- EXERCISE PROMPT
Images are to be dropped; everything else in the entries below must be copied exactly.
------------------------------
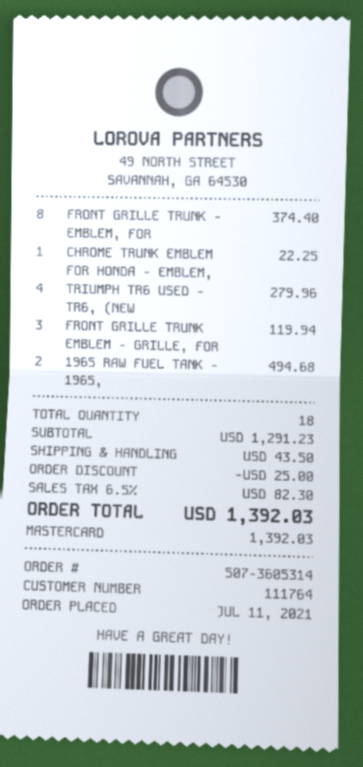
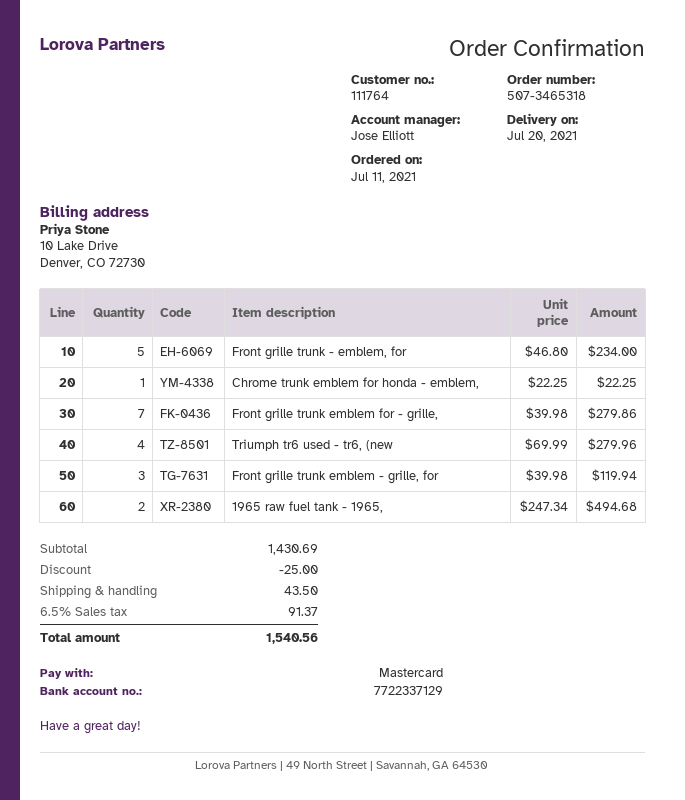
order number: 507-3605314 -> 507-3465318
FRONT GRILLE TRUNK - EMBLEM, FOR: 8 for 374.40 -> 5 for 234.00
Front grille trunk emblem for - grille,: none -> 7 for 279.86
subtotal: 1291.23 -> 1430.69
tax: 6.5% = 82.30 -> 6.5% = 91.37
total: 1392.03 -> 1540.56

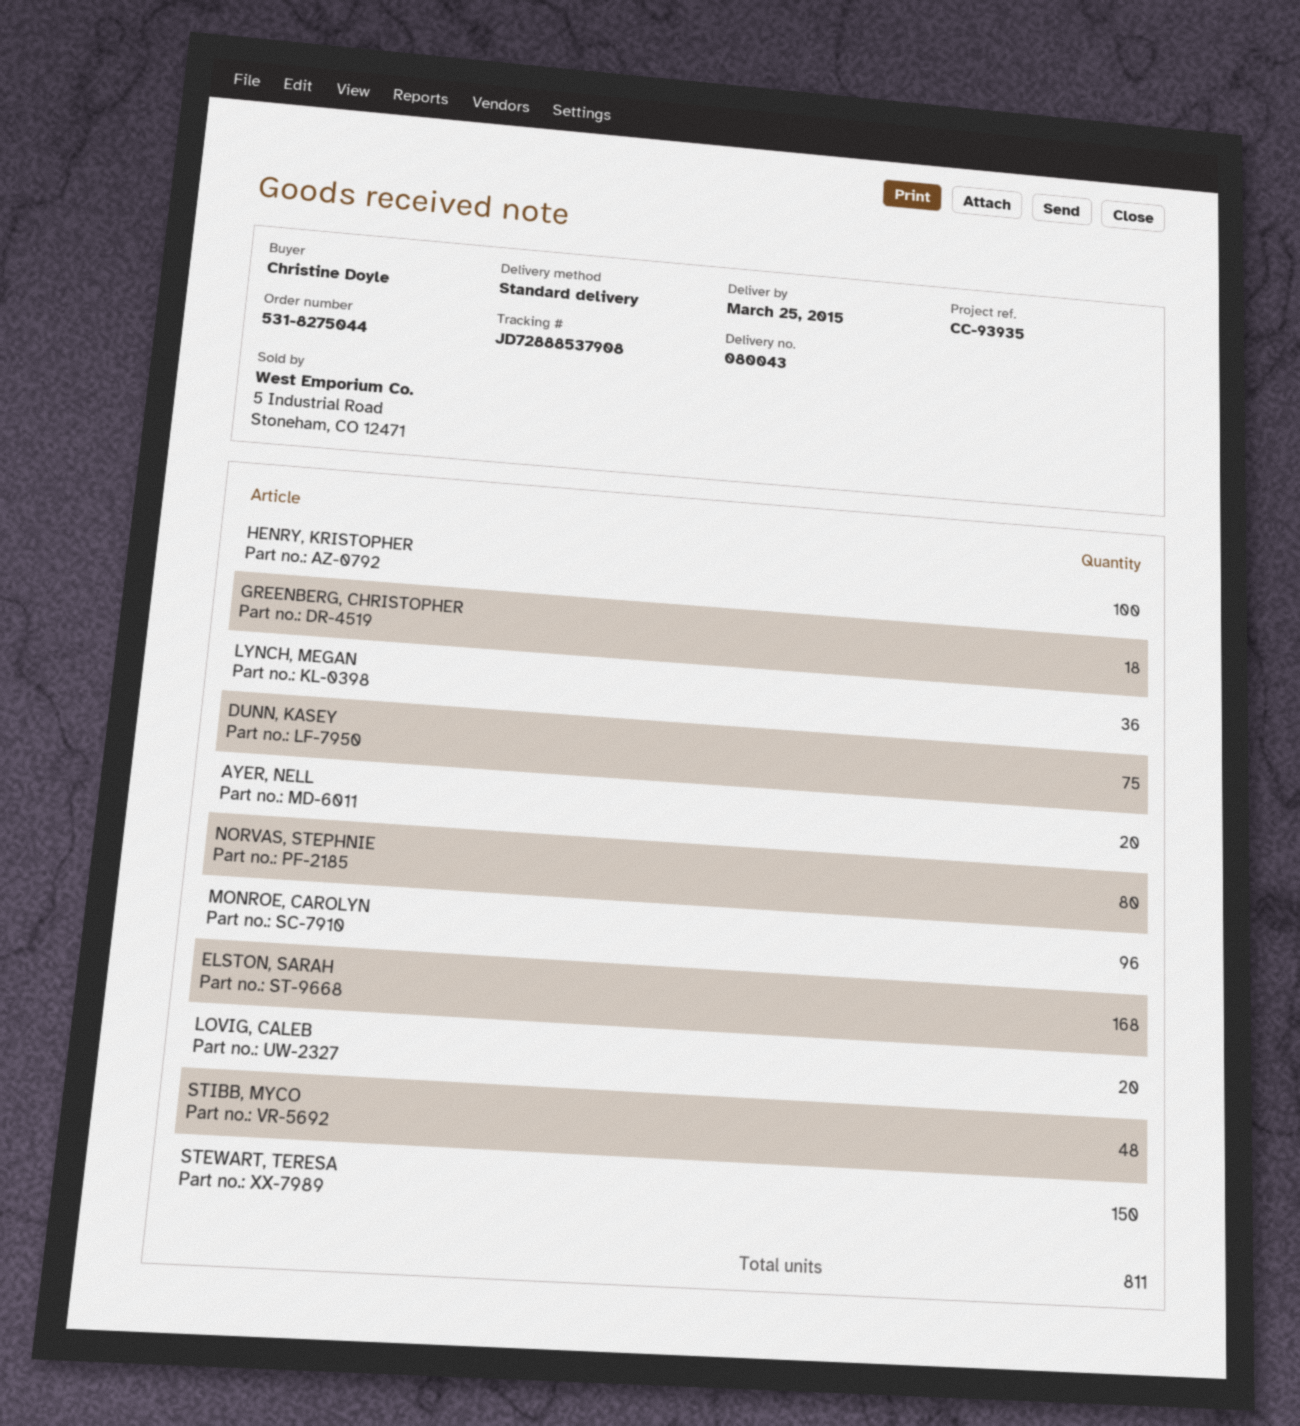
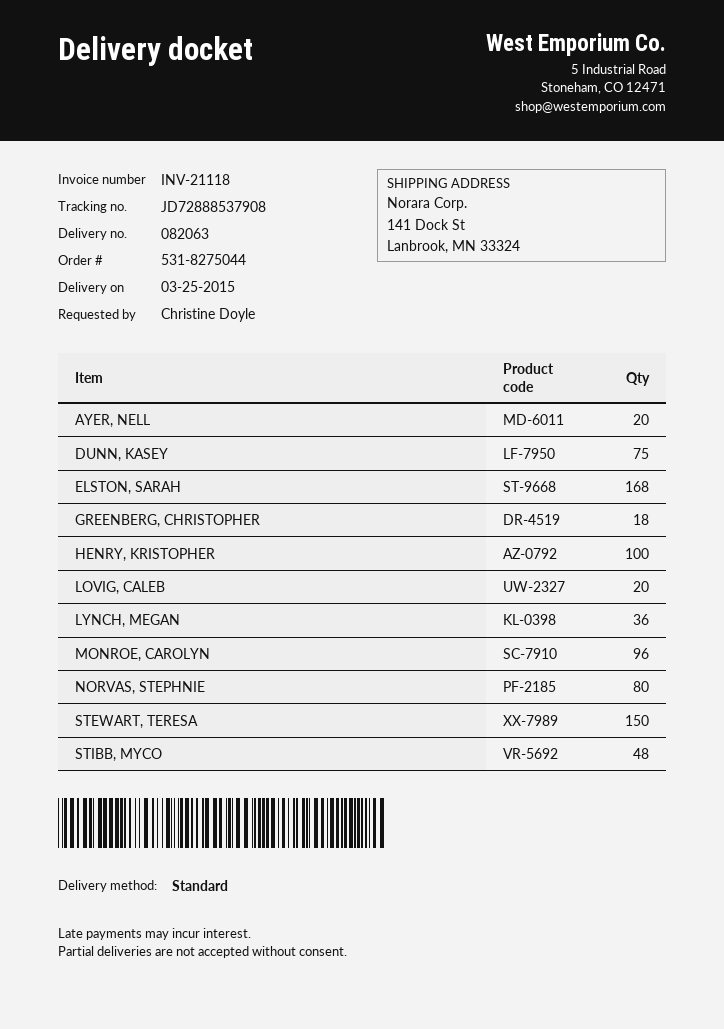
delivery note number: 080043 -> 082063

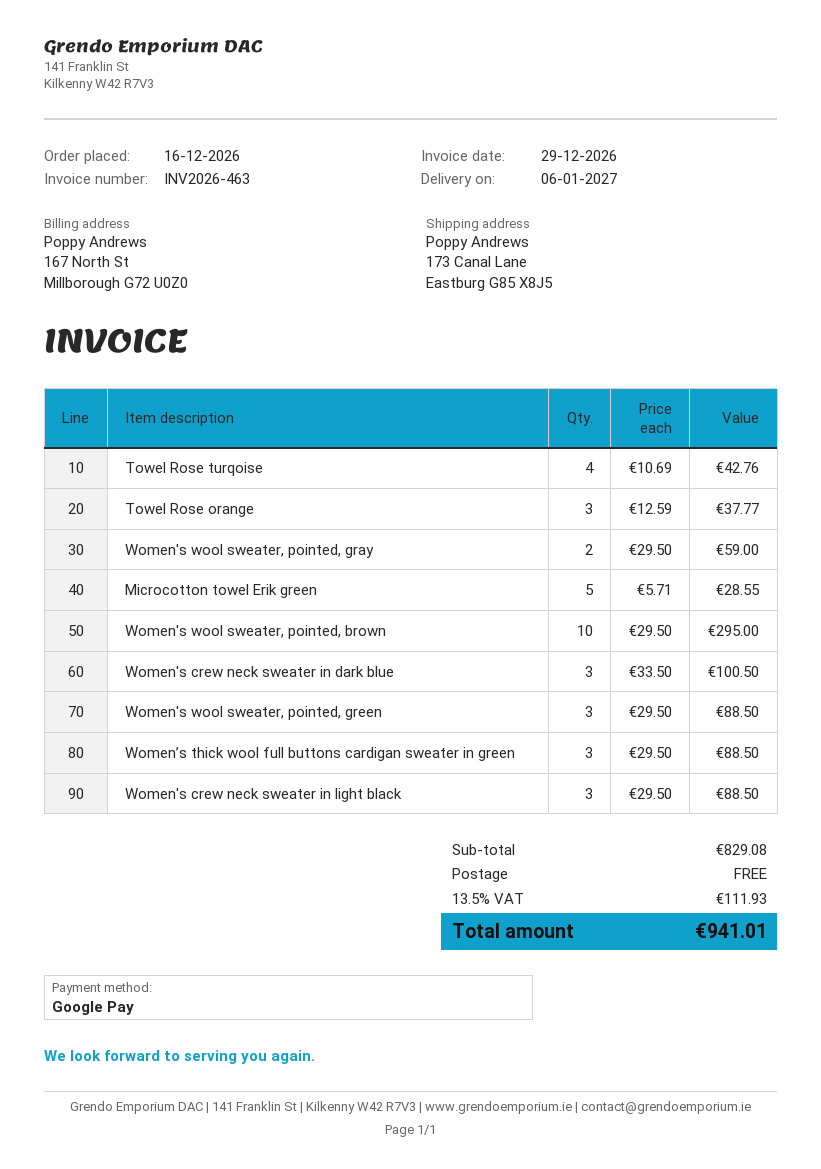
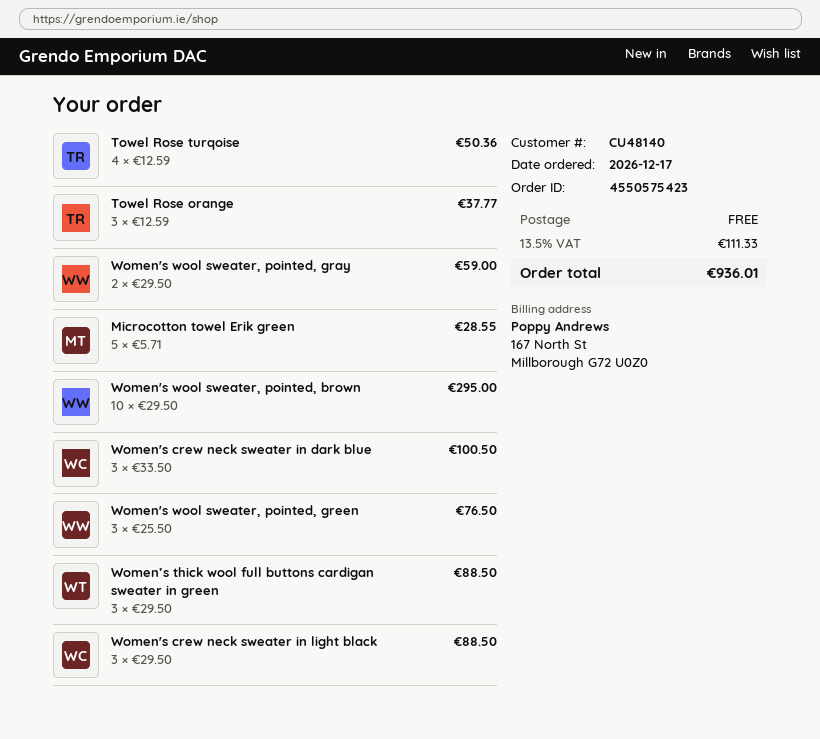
order date: 2026-12-16 -> 2026-12-17
Towel Rose turqoise: 4 x 10.69 = 42.76 -> 4 x 12.59 = 50.36
Women's wool sweater, pointed, green: 3 x 29.50 = 88.50 -> 3 x 25.50 = 76.50
tax: 13.5% = 111.93 -> 13.5% = 111.33
total: 941.01 -> 936.01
------------------------------
- RESULT OF THIS TASK
order number: 507-3605314 -> 507-3465318
FRONT GRILLE TRUNK - EMBLEM, FOR: 8 for 374.40 -> 5 for 234.00
Front grille trunk emblem for - grille,: none -> 7 for 279.86
subtotal: 1291.23 -> 1430.69
tax: 6.5% = 82.30 -> 6.5% = 91.37
total: 1392.03 -> 1540.56

delivery note number: 080043 -> 082063

order date: 2026-12-16 -> 2026-12-17
Towel Rose turqoise: 4 x 10.69 = 42.76 -> 4 x 12.59 = 50.36
Women's wool sweater, pointed, green: 3 x 29.50 = 88.50 -> 3 x 25.50 = 76.50
tax: 13.5% = 111.93 -> 13.5% = 111.33
total: 941.01 -> 936.01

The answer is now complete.